Ketidakterbukaan keluarga itu menurut Pramono masih dipengaruhi stigma bahwa memiliki anggota keluarga penyandang disabilitas adalah aib atau hal memalukan, sehingga keluarga memilih tidak memberitahukan kondisi tersebut.
Padahal data tentang pemilih disabilitas diperlukan untuk Komisi Pemilihan Umum (KPU) penyediaan fasilitas ramah disabilitas di setiap TPS.
“Akibatnya nanti penyediaan fasilitas oleh KPU tidak sesuai data. Sebenarnya ada penyandang disabilitas tapi keluarga menutupi, hingga KPU tidak tahu di TPS tersebut ada pemilih disabilitas, dan KPU tidak punya basis data untuk menyediakan fasilitasnya,” ujar Pramono.
Terkait pemilih disabilitas, Komnas HAM melihat hingga saat ini KPU hanya fokus mendata di panti sosial yang mengelola para penyandang disabilitas. Di tempat tersebut memang sudah jelas jenis disabilitas dan jumlahnya.
Akibatnya, data pemilih disabilitas tidak valid dan tidak sepenuhnya representatif karena kondisi di luar panti tidak bisa terdata dengan akurat.
Komnas HAM telah melakukan pemantauan pra-pemilu dan pilkada 2024 di 5 provinsi, yaitu Sumatra Utara, Jawa Barat, Banten, Jawa Timur, dan Kalimantan Barat.
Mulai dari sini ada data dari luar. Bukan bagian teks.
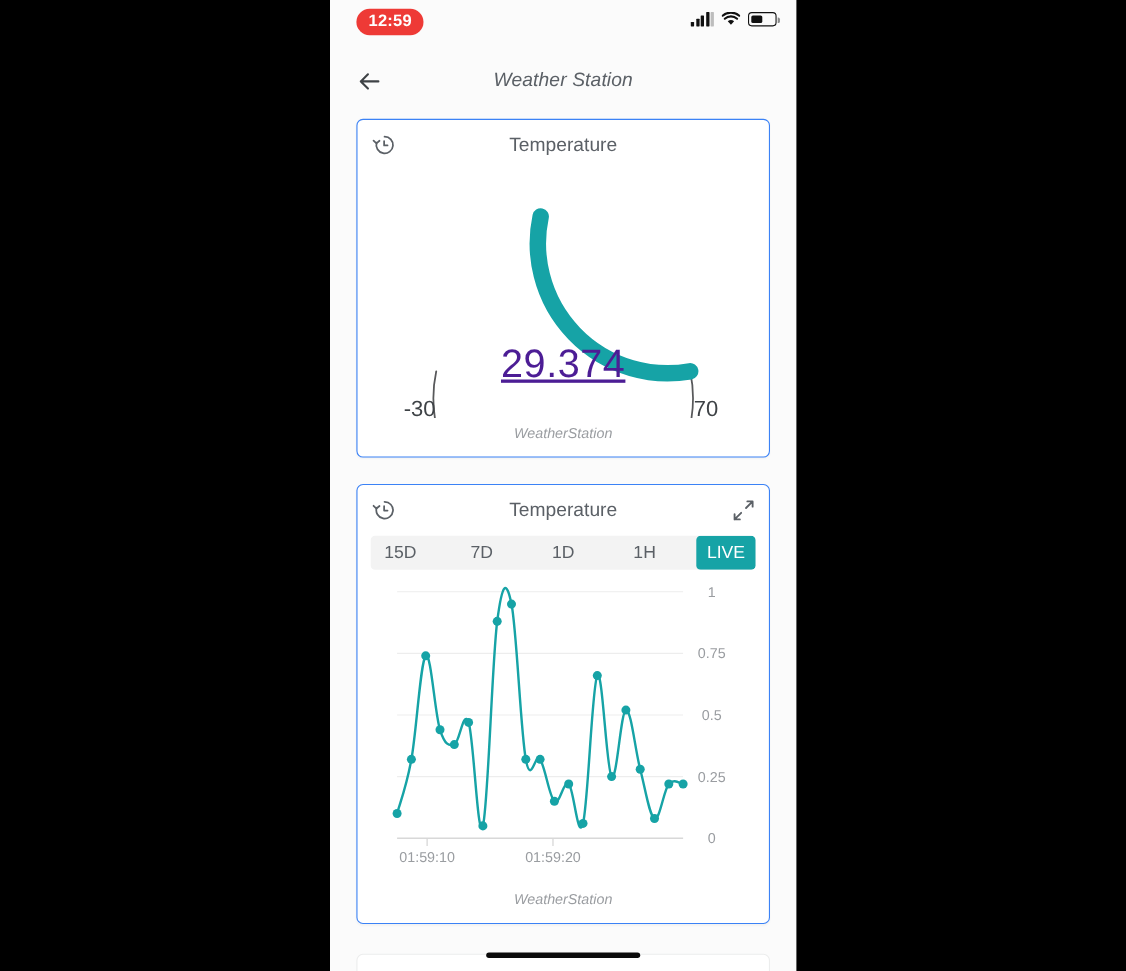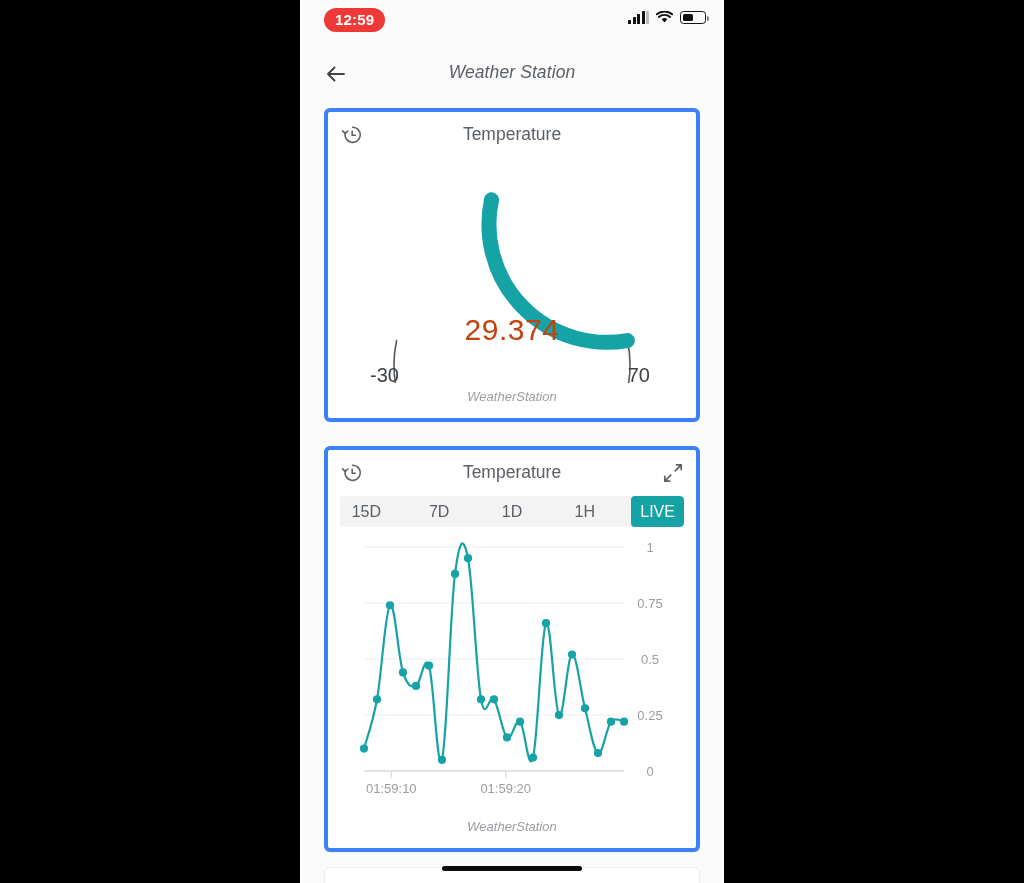"Temperature" .card { border: 4px solid #3b82f6 -> 1px solid #3b82f6 }
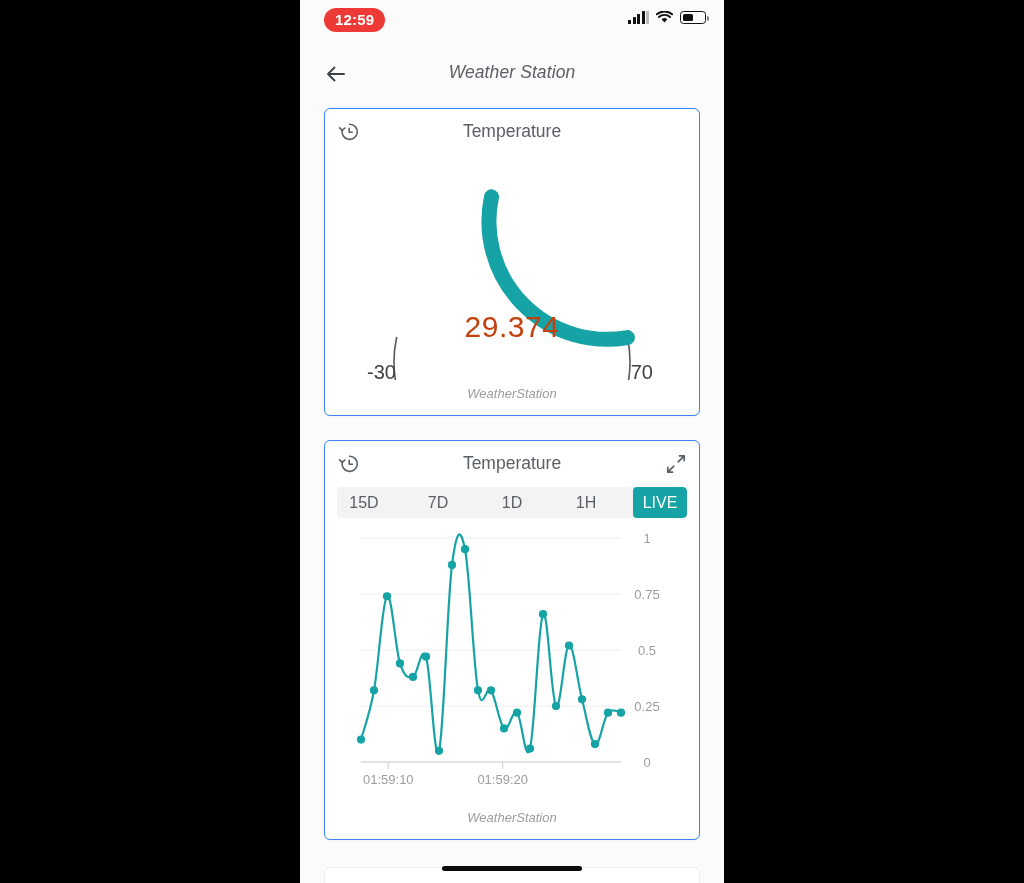"29.374" .gauge-value { color: #c2410c -> #4c1d95; font-size: 30px -> 36px; text-decoration: none -> underline }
Selain pemilih disabilitas, kelompok rentan lainnya juga harus mendapat perhatian besar seperti warga binaan pemasyarakatan, pekerja perkebunan dan pertambangan, pekerja migran Indonesia, pekerja rumah tangga, masyarakat adat atau suku terasing, juga masyarakat yang tinggal di perbatasan negara.